[ABOUT THIS TASK]: From the data below, retype exactly the lines starting with the one that contains "usually called 'measuring'." and ending with the one that contains "added to set", both included.

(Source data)
________________________________________

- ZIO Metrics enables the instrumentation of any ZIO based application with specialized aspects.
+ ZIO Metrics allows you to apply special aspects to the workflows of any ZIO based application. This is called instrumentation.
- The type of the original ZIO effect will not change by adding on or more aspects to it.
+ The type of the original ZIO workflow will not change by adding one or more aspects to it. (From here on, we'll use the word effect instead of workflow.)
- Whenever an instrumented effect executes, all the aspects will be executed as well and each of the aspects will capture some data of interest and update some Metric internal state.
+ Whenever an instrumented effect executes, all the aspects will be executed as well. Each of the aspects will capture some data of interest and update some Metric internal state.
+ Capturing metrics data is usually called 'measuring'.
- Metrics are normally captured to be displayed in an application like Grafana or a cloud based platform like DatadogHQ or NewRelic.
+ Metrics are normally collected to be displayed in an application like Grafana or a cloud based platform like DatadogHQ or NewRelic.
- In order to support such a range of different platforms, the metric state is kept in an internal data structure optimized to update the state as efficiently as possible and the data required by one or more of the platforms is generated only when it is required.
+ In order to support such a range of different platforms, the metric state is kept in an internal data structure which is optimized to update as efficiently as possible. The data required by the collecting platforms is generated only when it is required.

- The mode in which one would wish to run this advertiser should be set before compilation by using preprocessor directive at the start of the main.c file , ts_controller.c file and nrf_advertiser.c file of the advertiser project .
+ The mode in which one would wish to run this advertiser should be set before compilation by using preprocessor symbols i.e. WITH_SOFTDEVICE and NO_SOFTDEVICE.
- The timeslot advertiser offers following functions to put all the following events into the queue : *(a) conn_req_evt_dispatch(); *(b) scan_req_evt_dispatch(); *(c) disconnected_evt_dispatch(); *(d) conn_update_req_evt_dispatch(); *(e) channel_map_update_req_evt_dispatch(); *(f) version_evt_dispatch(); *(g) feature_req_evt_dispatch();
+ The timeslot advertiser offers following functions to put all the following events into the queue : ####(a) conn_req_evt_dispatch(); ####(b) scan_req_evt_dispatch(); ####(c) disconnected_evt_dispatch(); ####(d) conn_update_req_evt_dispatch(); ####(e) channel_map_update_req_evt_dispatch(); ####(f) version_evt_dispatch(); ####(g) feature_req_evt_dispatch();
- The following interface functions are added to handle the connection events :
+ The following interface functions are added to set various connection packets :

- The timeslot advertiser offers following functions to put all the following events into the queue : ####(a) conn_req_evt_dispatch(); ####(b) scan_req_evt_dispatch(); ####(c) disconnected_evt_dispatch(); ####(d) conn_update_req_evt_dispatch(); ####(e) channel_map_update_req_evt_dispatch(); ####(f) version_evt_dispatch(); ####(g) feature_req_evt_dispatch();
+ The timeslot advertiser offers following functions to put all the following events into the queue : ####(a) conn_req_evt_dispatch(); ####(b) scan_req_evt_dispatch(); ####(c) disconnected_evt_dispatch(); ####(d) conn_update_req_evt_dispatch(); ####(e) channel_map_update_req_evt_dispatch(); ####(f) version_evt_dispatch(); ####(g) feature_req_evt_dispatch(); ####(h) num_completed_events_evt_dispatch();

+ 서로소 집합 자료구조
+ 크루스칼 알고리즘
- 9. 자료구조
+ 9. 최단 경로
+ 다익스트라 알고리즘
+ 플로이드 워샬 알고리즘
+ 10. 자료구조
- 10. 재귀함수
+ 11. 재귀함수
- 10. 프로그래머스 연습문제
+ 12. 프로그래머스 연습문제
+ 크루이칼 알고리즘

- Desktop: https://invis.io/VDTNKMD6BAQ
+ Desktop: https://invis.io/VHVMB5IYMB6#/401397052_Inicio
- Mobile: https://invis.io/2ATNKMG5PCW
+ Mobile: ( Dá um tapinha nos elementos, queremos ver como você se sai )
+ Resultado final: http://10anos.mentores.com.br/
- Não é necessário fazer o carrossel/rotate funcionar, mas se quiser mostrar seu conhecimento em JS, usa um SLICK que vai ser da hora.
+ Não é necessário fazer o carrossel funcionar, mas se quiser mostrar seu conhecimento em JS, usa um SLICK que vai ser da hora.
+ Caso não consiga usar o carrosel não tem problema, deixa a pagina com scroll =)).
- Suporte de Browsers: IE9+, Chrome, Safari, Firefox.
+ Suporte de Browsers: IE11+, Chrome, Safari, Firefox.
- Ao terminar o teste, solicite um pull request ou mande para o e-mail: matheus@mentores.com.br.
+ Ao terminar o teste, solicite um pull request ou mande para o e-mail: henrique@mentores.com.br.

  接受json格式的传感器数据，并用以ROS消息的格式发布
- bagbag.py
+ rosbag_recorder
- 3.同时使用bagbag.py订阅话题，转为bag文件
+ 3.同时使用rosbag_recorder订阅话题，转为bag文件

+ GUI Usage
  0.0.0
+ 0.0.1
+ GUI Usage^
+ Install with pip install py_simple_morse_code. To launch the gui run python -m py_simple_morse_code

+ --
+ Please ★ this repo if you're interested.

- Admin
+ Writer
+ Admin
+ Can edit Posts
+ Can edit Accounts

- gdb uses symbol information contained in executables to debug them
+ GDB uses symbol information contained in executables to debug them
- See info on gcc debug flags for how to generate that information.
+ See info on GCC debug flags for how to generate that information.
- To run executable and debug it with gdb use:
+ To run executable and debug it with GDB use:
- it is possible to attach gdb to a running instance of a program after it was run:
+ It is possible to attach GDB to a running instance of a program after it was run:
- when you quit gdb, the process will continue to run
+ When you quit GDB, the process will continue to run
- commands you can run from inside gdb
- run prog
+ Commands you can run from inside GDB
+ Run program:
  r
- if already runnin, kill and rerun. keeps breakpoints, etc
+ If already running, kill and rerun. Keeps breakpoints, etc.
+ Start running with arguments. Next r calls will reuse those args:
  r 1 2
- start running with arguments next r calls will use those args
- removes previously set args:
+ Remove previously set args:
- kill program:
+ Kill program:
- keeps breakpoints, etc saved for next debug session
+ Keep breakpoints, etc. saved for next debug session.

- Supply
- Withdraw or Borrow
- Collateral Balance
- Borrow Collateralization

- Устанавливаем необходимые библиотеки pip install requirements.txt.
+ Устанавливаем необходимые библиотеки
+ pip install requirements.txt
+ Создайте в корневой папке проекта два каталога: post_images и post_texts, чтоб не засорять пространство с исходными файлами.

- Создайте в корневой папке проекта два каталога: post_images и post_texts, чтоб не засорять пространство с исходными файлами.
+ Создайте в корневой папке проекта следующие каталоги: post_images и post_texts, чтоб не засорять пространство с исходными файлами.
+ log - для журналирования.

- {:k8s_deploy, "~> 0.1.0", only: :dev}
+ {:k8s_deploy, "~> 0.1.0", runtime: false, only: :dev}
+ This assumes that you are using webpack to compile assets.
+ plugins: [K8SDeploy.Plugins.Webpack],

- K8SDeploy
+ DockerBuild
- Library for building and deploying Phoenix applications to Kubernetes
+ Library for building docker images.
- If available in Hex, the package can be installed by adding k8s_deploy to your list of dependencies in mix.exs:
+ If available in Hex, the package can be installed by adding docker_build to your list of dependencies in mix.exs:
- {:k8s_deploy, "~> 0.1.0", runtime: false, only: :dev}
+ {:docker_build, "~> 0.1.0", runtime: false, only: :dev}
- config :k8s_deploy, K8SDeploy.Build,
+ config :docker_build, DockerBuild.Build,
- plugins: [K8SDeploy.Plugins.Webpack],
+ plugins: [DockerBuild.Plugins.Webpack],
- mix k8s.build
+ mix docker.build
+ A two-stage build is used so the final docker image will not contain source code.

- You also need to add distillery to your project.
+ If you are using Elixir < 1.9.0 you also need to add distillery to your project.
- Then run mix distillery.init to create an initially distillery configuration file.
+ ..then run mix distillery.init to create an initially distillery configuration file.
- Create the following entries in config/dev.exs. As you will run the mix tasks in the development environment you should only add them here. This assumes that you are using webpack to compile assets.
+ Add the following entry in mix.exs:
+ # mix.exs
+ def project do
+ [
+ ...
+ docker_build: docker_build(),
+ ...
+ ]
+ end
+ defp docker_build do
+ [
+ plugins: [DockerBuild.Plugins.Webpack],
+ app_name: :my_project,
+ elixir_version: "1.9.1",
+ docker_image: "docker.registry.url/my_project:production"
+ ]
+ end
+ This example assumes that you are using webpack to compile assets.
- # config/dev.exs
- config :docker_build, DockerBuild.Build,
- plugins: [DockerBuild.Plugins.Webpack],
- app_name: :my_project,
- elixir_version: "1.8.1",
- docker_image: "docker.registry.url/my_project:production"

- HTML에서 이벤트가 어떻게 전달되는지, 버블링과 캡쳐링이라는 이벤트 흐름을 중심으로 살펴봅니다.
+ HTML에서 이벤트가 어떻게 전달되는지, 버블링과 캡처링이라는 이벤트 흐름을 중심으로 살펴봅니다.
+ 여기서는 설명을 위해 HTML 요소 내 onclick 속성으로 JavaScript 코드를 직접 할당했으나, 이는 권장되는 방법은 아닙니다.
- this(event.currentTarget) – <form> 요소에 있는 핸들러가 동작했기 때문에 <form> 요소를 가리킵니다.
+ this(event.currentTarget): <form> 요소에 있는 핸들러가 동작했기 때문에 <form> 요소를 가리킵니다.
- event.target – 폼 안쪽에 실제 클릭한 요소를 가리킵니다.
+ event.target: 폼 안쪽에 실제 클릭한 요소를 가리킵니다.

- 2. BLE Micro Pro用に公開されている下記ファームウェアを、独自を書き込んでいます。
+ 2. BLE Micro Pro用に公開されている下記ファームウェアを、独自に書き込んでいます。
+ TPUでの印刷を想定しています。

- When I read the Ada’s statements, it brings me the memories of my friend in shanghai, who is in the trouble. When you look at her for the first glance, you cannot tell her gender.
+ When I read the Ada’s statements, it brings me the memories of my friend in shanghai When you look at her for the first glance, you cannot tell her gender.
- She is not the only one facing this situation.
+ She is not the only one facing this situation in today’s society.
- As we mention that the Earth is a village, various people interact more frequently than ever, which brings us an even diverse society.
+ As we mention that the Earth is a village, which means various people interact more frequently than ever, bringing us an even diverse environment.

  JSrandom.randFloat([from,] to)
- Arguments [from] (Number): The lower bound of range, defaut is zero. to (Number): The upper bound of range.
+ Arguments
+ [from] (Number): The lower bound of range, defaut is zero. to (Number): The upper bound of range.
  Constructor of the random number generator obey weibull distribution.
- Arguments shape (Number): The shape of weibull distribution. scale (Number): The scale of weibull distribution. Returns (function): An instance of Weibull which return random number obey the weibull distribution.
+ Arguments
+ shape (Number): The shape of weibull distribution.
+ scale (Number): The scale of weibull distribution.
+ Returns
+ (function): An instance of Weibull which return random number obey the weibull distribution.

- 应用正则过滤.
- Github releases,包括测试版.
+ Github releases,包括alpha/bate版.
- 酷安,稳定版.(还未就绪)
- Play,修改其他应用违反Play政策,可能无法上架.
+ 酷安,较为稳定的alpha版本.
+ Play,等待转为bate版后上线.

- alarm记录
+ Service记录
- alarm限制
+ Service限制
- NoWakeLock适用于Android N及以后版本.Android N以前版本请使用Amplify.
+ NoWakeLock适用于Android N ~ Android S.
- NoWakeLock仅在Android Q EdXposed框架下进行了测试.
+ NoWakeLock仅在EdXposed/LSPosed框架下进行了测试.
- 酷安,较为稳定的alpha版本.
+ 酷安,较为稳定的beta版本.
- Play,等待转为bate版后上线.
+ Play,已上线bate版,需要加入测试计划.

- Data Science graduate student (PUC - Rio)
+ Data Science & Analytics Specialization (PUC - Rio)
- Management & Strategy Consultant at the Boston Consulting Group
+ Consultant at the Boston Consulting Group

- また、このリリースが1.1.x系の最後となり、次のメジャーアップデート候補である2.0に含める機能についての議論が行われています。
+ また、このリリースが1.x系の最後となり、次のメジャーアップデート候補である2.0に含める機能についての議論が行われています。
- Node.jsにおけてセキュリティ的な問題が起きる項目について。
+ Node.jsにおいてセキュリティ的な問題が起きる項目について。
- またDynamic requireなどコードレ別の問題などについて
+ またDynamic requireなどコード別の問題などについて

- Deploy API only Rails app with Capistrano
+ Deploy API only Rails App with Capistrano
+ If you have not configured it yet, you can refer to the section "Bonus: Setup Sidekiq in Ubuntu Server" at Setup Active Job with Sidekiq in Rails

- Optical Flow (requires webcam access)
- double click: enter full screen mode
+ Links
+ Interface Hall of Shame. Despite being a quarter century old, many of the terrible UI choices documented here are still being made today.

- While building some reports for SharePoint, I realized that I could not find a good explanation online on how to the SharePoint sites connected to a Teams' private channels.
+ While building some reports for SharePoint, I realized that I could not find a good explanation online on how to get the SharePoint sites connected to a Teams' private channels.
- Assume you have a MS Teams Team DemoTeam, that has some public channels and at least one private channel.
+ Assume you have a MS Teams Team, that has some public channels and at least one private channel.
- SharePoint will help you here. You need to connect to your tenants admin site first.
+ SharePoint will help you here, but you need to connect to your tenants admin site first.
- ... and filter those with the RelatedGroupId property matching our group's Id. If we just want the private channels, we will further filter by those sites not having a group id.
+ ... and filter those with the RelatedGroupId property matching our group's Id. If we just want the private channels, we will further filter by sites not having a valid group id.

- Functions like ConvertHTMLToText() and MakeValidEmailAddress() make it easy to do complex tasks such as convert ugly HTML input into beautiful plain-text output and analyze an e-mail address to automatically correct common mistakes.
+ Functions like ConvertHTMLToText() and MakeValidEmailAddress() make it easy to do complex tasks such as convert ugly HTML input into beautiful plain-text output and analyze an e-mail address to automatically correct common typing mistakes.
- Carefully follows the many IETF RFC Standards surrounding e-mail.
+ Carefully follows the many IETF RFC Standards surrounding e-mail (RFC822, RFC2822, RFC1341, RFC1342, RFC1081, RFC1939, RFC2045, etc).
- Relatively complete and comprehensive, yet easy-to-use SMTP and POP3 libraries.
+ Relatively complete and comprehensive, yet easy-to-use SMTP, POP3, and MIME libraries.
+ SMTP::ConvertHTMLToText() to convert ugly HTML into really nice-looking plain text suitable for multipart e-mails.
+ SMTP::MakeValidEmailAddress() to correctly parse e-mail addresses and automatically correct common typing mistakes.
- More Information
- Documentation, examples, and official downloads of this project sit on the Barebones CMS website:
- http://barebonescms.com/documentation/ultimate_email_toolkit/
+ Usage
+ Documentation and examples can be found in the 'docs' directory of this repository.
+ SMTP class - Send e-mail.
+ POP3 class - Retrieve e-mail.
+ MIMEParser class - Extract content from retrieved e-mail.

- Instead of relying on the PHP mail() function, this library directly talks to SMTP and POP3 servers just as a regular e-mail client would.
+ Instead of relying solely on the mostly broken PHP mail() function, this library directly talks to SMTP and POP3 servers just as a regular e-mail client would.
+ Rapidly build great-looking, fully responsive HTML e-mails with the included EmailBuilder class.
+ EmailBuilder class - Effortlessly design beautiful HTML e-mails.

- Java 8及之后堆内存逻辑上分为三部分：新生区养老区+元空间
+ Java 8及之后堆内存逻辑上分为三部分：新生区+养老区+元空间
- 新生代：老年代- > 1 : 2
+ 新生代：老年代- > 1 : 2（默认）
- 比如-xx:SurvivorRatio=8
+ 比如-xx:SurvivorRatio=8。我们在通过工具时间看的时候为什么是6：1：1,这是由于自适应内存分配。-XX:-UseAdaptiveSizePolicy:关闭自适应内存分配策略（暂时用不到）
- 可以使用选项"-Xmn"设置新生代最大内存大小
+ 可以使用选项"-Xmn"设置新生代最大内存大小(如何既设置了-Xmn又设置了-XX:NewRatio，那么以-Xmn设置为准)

________________________________________

[SOLUTION FOR THIS EXERCISE]:
+ Capturing metrics data is usually called 'measuring'.
- Metrics are normally captured to be displayed in an application like Grafana or a cloud based platform like DatadogHQ or NewRelic.
+ Metrics are normally collected to be displayed in an application like Grafana or a cloud based platform like DatadogHQ or NewRelic.
- In order to support such a range of different platforms, the metric state is kept in an internal data structure optimized to update the state as efficiently as possible and the data required by one or more of the platforms is generated only when it is required.
+ In order to support such a range of different platforms, the metric state is kept in an internal data structure which is optimized to update as efficiently as possible. The data required by the collecting platforms is generated only when it is required.

- The mode in which one would wish to run this advertiser should be set before compilation by using preprocessor directive at the start of the main.c file , ts_controller.c file and nrf_advertiser.c file of the advertiser project .
+ The mode in which one would wish to run this advertiser should be set before compilation by using preprocessor symbols i.e. WITH_SOFTDEVICE and NO_SOFTDEVICE.
- The timeslot advertiser offers following functions to put all the following events into the queue : *(a) conn_req_evt_dispatch(); *(b) scan_req_evt_dispatch(); *(c) disconnected_evt_dispatch(); *(d) conn_update_req_evt_dispatch(); *(e) channel_map_update_req_evt_dispatch(); *(f) version_evt_dispatch(); *(g) feature_req_evt_dispatch();
+ The timeslot advertiser offers following functions to put all the following events into the queue : ####(a) conn_req_evt_dispatch(); ####(b) scan_req_evt_dispatch(); ####(c) disconnected_evt_dispatch(); ####(d) conn_update_req_evt_dispatch(); ####(e) channel_map_update_req_evt_dispatch(); ####(f) version_evt_dispatch(); ####(g) feature_req_evt_dispatch();
- The following interface functions are added to handle the connection events :
+ The following interface functions are added to set various connection packets :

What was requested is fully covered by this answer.